Content starts

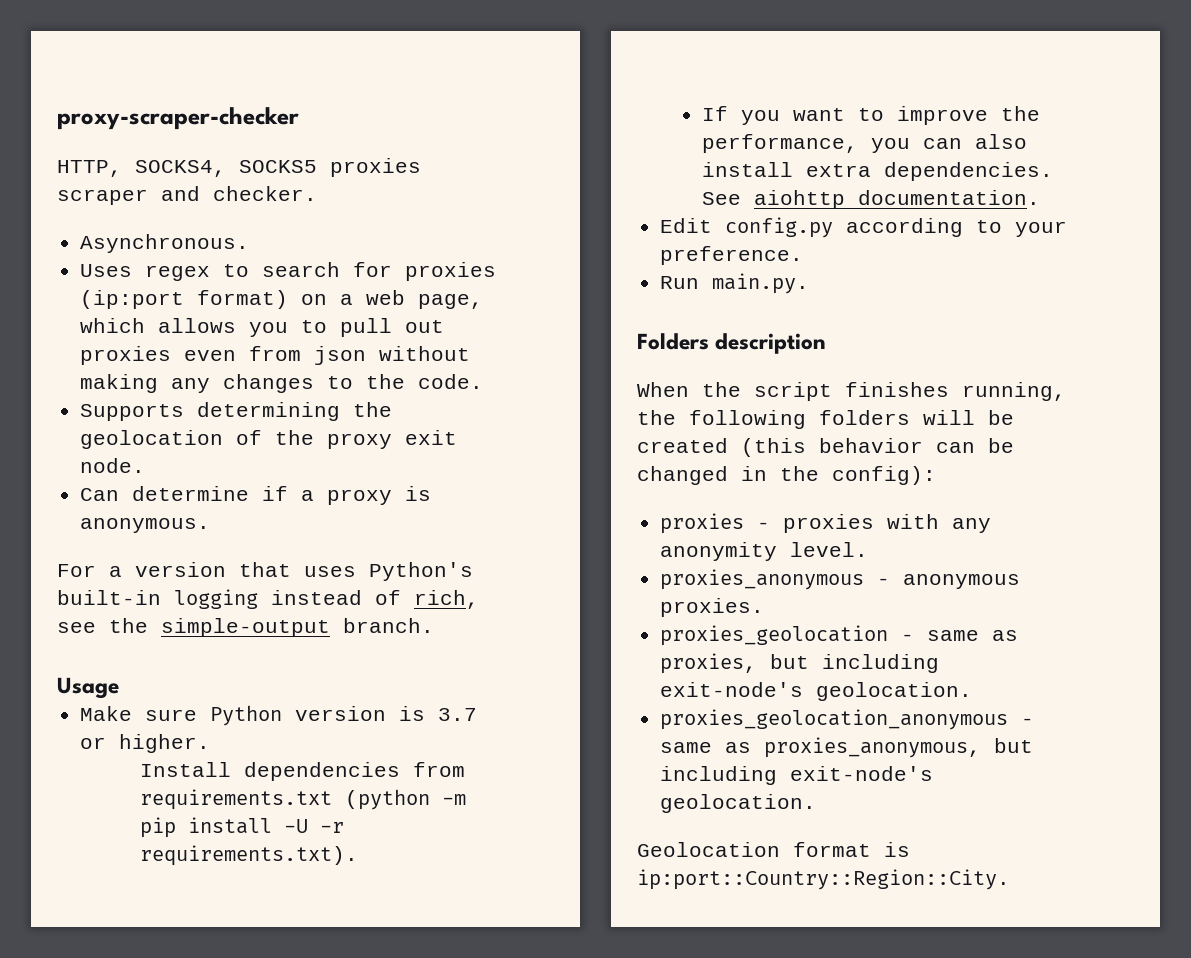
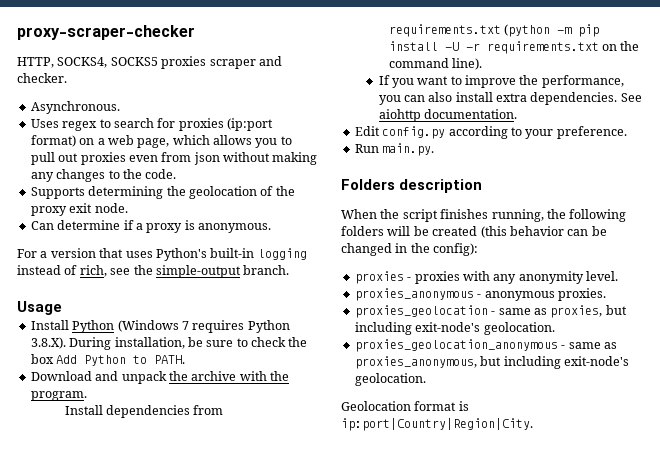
- Make sure Python version is 3.7 or higher.
+ Install Python (Windows 7 requires Python 3.8.X). During installation, be sure to check the box Add Python to PATH.
+ Download and unpack the archive with the program.
- Install dependencies from requirements.txt (python -m pip install -U -r requirements.txt).
+ Install dependencies from requirements.txt (python -m pip install -U -r requirements.txt on the command line).
- Geolocation format is ip:port::Country::Region::City.
+ Geolocation format is ip:port|Country|Region|City.

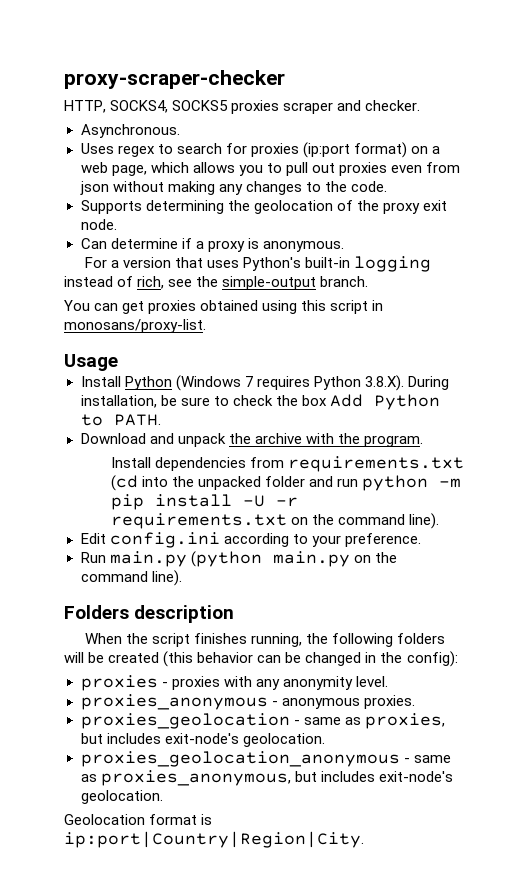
+ You can get proxies obtained using this script in monosans/proxy-list.
- Install dependencies from requirements.txt (python -m pip install -U -r requirements.txt on the command line).
+ Install dependencies from requirements.txt (cd into the unpacked folder and run python -m pip install -U -r requirements.txt on the command line).
- If you want to improve the performance, you can also install extra dependencies. See aiohttp documentation.
- Edit config.py according to your preference.
+ Edit config.ini according to your preference.
- Run main.py.
+ Run main.py (python main.py on the command line).
- proxies_geolocation - same as proxies, but including exit-node's geolocation.
+ proxies_geolocation - same as proxies, but includes exit-node's geolocation.
- proxies_geolocation_anonymous - same as proxies_anonymous, but including exit-node's geolocation.
+ proxies_geolocation_anonymous - same as proxies_anonymous, but includes exit-node's geolocation.

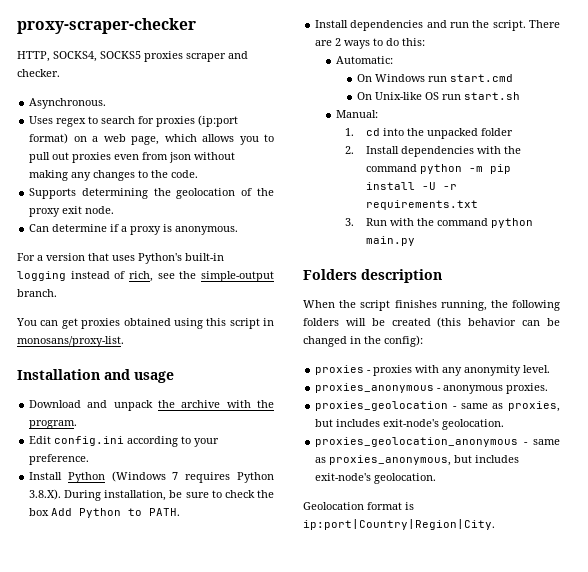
- Usage
+ Installation and usage
+ Download and unpack the archive with the program.
+ Edit config.ini according to your preference.
- Download and unpack the archive with the program.
- Install dependencies from requirements.txt (cd into the unpacked folder and run python -m pip install -U -r requirements.txt on the command line).
- Edit config.ini according to your preference.
- Run main.py (python main.py on the command line).
+ Install dependencies and run the script. There are 2 ways to do this:
+ Automatic:
+ On Windows run start.cmd
+ On Unix-like OS run start.sh
+ Manual:
+ 1. cd into the unpacked folder
+ 2. Install dependencies with the command python -m pip install -U -r requirements.txt
+ 3. Run with the command python main.py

Content ends

### EXERCISE
The number alone is wanted: how many lines of the records above include the string "Country".

### REPLY TO THE TASK
2